■ HOW TO COMPLETE THIS TASK
Check the entries below for lines with "frequency"; report only how many there are.

■ INFORMATION GIVEN
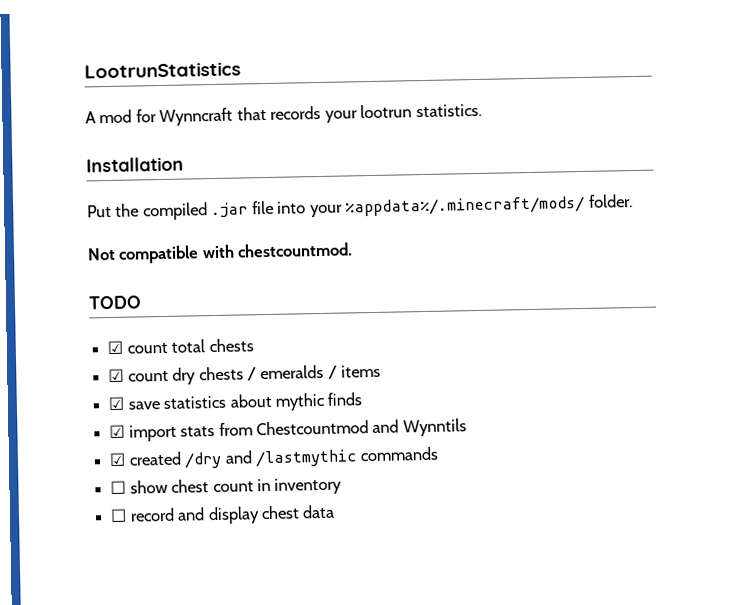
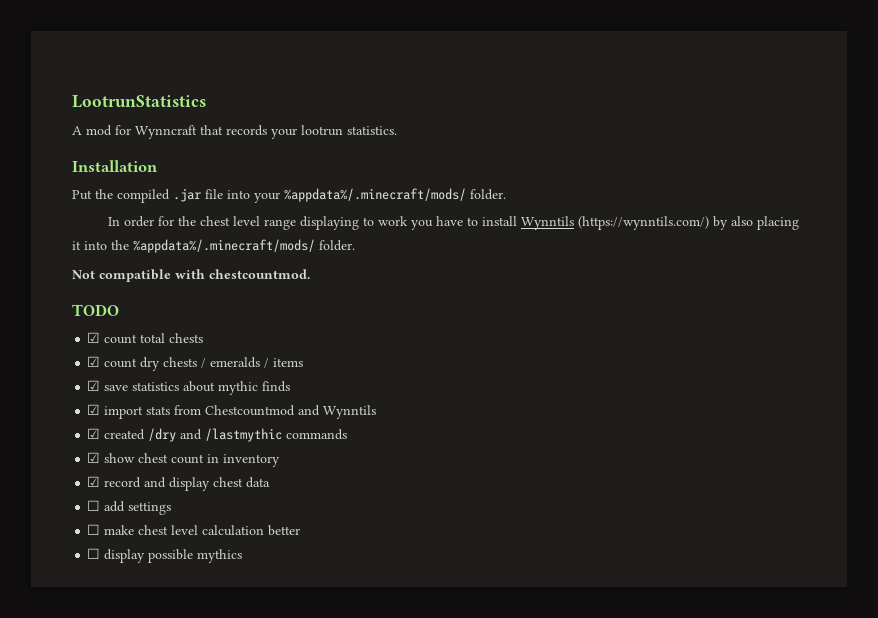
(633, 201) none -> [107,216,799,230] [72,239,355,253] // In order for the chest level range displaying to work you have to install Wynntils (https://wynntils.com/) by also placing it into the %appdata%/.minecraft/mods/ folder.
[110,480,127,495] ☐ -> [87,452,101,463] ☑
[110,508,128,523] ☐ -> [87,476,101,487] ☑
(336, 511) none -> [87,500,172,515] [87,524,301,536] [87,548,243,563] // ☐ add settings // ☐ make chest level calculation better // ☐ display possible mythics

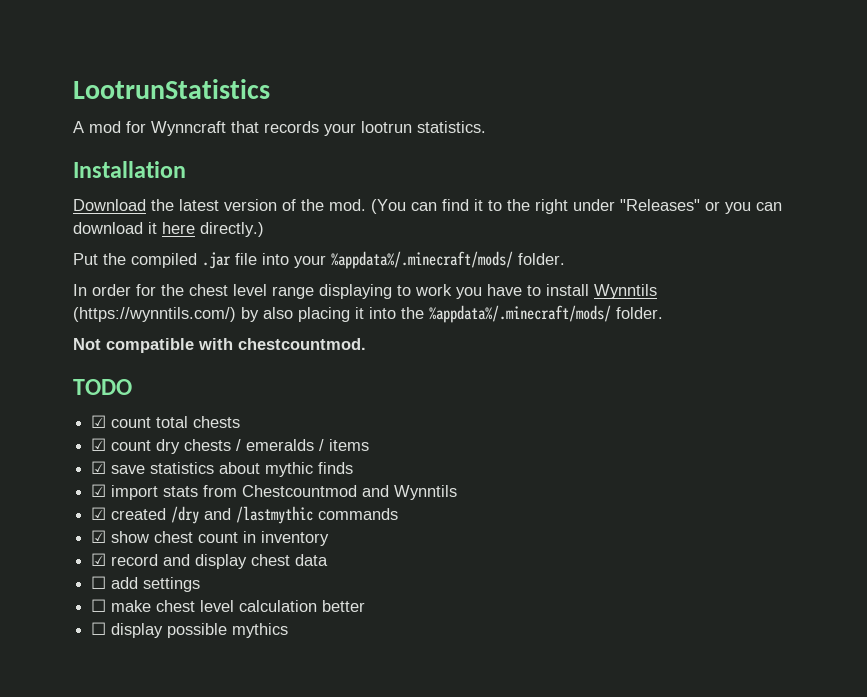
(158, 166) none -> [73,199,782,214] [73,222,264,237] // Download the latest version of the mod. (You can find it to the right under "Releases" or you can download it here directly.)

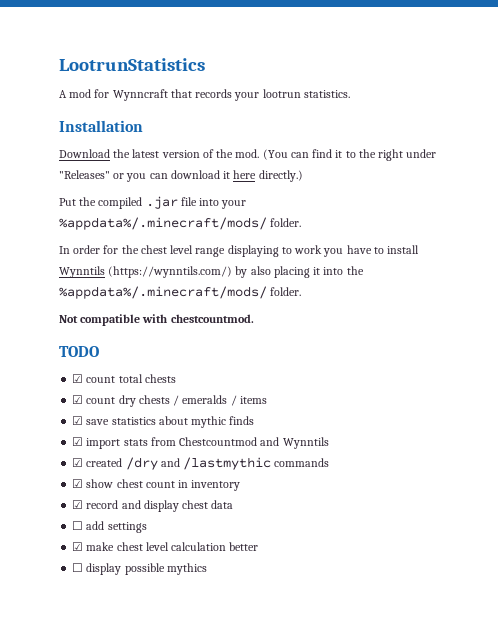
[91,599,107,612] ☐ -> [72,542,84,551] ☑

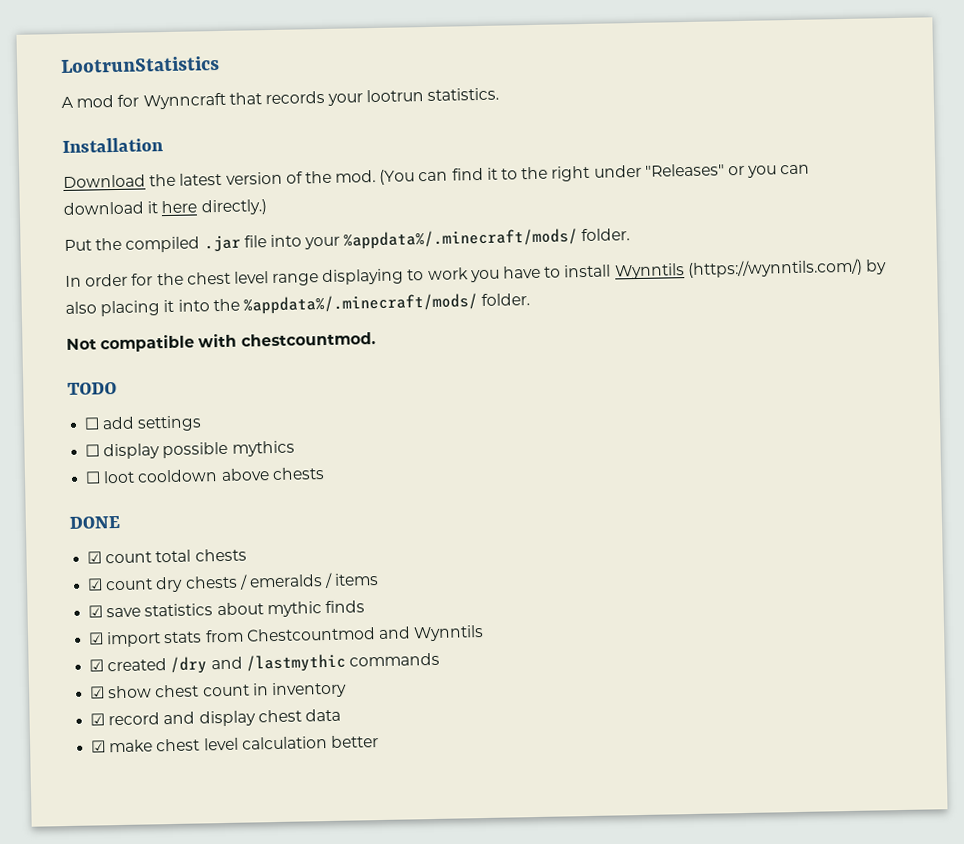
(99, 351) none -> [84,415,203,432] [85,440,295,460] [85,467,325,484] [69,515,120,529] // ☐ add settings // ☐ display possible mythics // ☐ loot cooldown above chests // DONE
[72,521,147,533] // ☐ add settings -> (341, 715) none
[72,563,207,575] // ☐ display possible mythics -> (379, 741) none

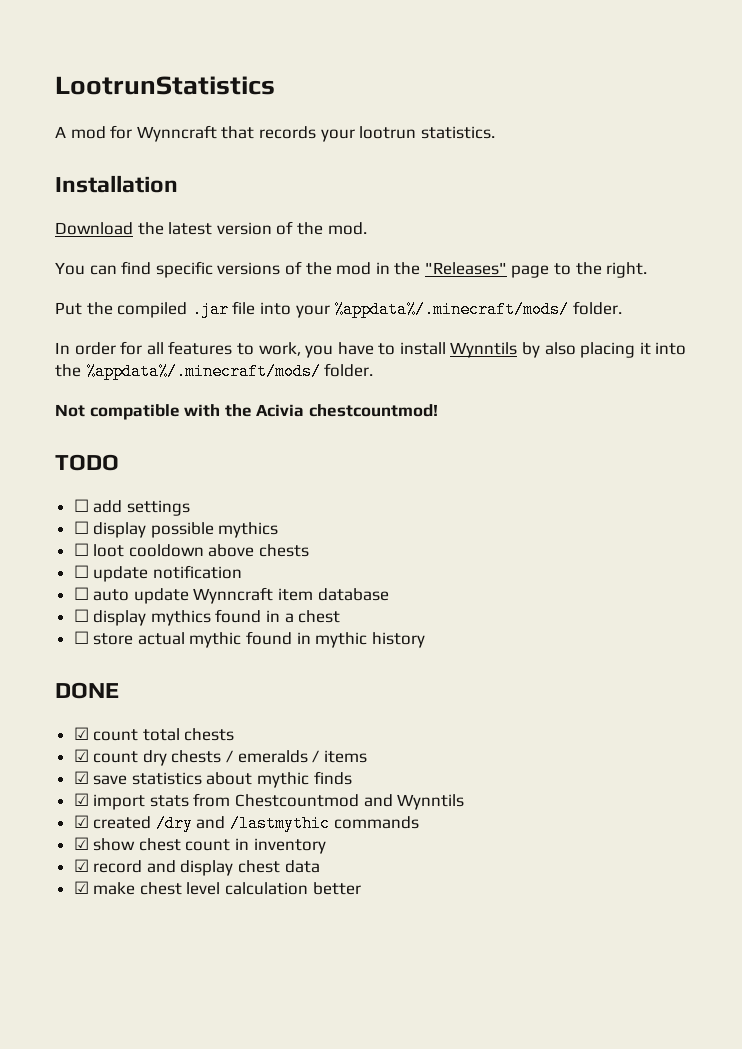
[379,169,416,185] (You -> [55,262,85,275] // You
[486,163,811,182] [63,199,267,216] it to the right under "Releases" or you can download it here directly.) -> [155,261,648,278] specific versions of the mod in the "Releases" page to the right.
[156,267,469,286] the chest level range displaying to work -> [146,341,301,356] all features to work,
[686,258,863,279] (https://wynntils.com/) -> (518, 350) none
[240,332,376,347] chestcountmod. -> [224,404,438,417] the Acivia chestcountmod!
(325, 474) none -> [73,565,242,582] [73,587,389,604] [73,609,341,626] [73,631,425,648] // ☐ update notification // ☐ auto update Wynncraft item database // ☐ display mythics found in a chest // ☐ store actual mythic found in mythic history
==
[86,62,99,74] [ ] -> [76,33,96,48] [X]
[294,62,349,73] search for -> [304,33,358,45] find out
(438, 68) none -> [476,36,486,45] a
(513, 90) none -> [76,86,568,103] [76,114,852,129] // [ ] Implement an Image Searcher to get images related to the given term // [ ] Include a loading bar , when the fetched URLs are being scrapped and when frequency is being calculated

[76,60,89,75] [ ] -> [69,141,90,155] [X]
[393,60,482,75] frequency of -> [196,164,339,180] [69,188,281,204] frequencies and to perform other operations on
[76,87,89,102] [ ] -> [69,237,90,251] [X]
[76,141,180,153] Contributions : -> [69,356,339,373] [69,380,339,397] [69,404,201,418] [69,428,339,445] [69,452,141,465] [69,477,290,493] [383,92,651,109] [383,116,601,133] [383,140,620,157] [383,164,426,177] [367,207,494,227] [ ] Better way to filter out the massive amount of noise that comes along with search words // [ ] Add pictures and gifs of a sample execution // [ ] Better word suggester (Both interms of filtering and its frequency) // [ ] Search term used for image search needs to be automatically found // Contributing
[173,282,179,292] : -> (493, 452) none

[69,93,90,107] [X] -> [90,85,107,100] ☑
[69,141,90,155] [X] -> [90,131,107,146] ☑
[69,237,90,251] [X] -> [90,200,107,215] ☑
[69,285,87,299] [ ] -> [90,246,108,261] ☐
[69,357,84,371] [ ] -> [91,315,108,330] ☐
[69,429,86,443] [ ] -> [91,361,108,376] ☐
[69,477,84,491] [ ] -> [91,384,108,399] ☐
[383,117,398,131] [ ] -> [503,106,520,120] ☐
---
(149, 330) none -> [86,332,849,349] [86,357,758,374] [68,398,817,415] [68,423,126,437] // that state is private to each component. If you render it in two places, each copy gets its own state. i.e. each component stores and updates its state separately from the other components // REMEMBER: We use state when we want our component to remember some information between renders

■ YOUR SOLUTION
3